Using cutting edge techniques to predict response to new therapiesAugust 24th, 2017
Amid many cutting-edge techniques that Dr Delphine Merino uses in her research, her use of gene-editing tool CRISPR is exciting for its ability to speed up the pace of research.
Funded by the National Breast Cancer Foundation, Dr Merino worked on a new class of drug called ‘BH3 mimetics’ for the treatment of triple negative breast cancer, in the laboratory of Professor Geoff Lindeman and Professor Jane Visvader at the Walter and Eliza Hall Institute.
Using cutting-edge techniques for breast cancer research
Part of her project involved using CRISPR, a cutting edge technique that has great potential for medical research. Its power lies in its ability to disable or ‘knock out’ genes in cells. CRISPR genome editing allows scientists to accelerate research into diseases such as cancer.
Dr Delphine Merino is fascinated by the mechanisms driving the life and death switch in cells. “Cancer cells manage to be extremely resistant to cell death, which allows them to invade the body, resist to the attack of the immune system and resist treatment. The challenge for us is to find a drug, at the right dose, that will kill these cells, without affecting normal cells,” she says.
In collaboration with experts in this field, she used the gene editing technique to delete different components of the cells to see the effect on cell death when exposed to treatment. The goal is to find out what genes are important for survival and death of the cancer cell and find new treatments that target these cells.
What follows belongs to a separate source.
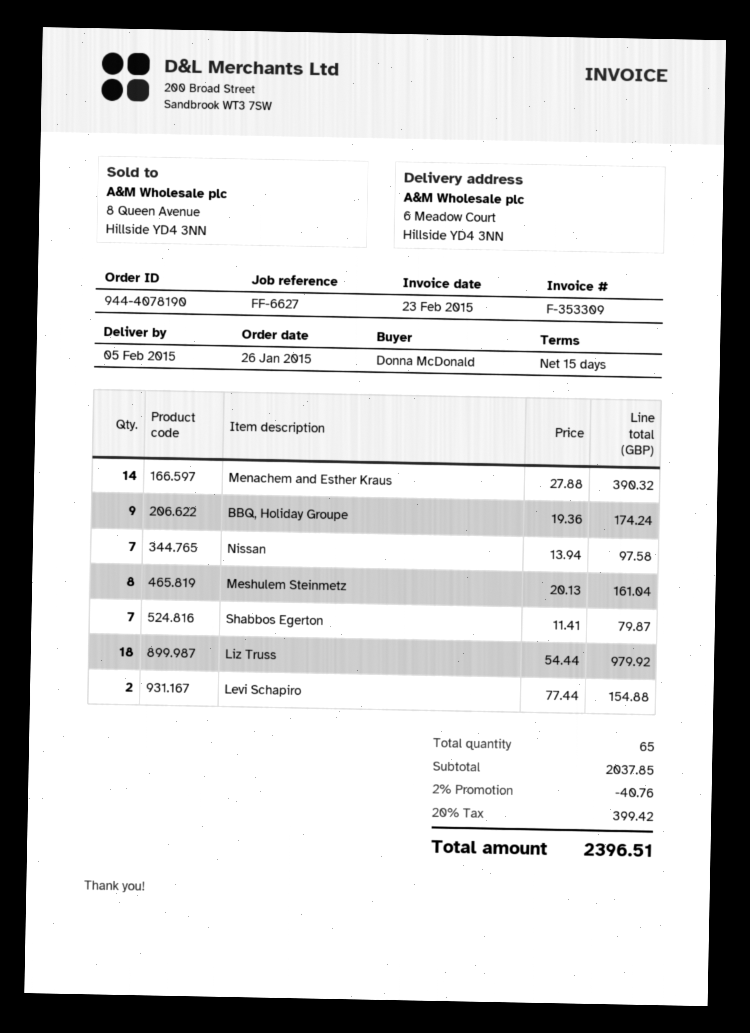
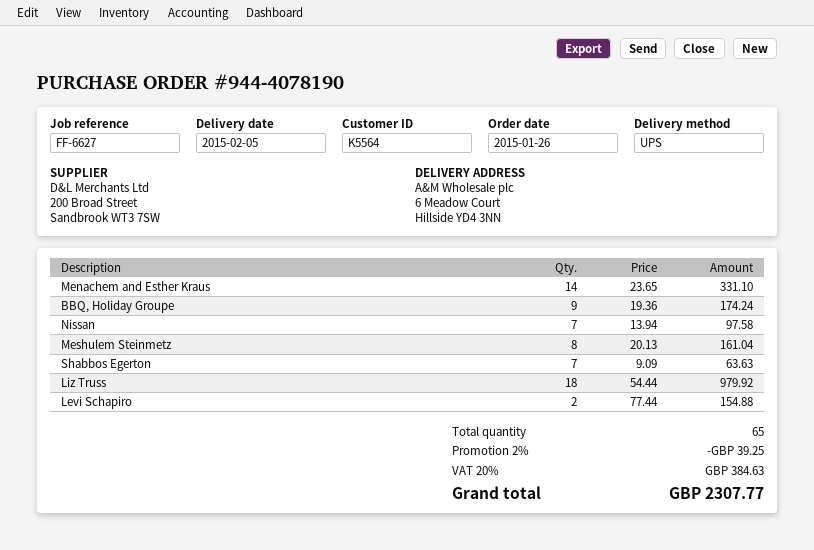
Menachem and Esther Kraus: 14 x 27.88 = 390.32 -> 14 x 23.65 = 331.10
Shabbos Egerton: 7 x 11.41 = 79.87 -> 7 x 9.09 = 63.63
discount: 2% = 40.76 -> 2% = 39.25
tax: 20% = 399.42 -> 20% = 384.63
total: 2396.51 -> 2307.77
Through a process of elimination, they found that if a certain gene (called BAK) is removed the cells do not die when treated with some BH3 mimetics. In a real world sense, this could mean that people with low levels of this gene or who lack it altogether may not respond to this treatment.
Why is this research important?
This knowledge will ultimately lead towards more targeted treatments for women with breast cancer, fitting specific treatments to the specific genetic makeup of their tumour to get the best likelihood of a more positive outcome.
The work is being done in human cells so Dr Merino anticipates that the results could be applied on a larger scale to predict which cells will be resistant to treatment.
“I am hoping that this approach combined with new therapies will improve the outcome of women with breast cancer,” says Dr Merino.
Dr Merino is now working at the Olivia Newton-John Cancer Research Institute on a series of projects aimed at improving personalised treatment for patients with advanced breast cancer, and will be using this technology, amongst others.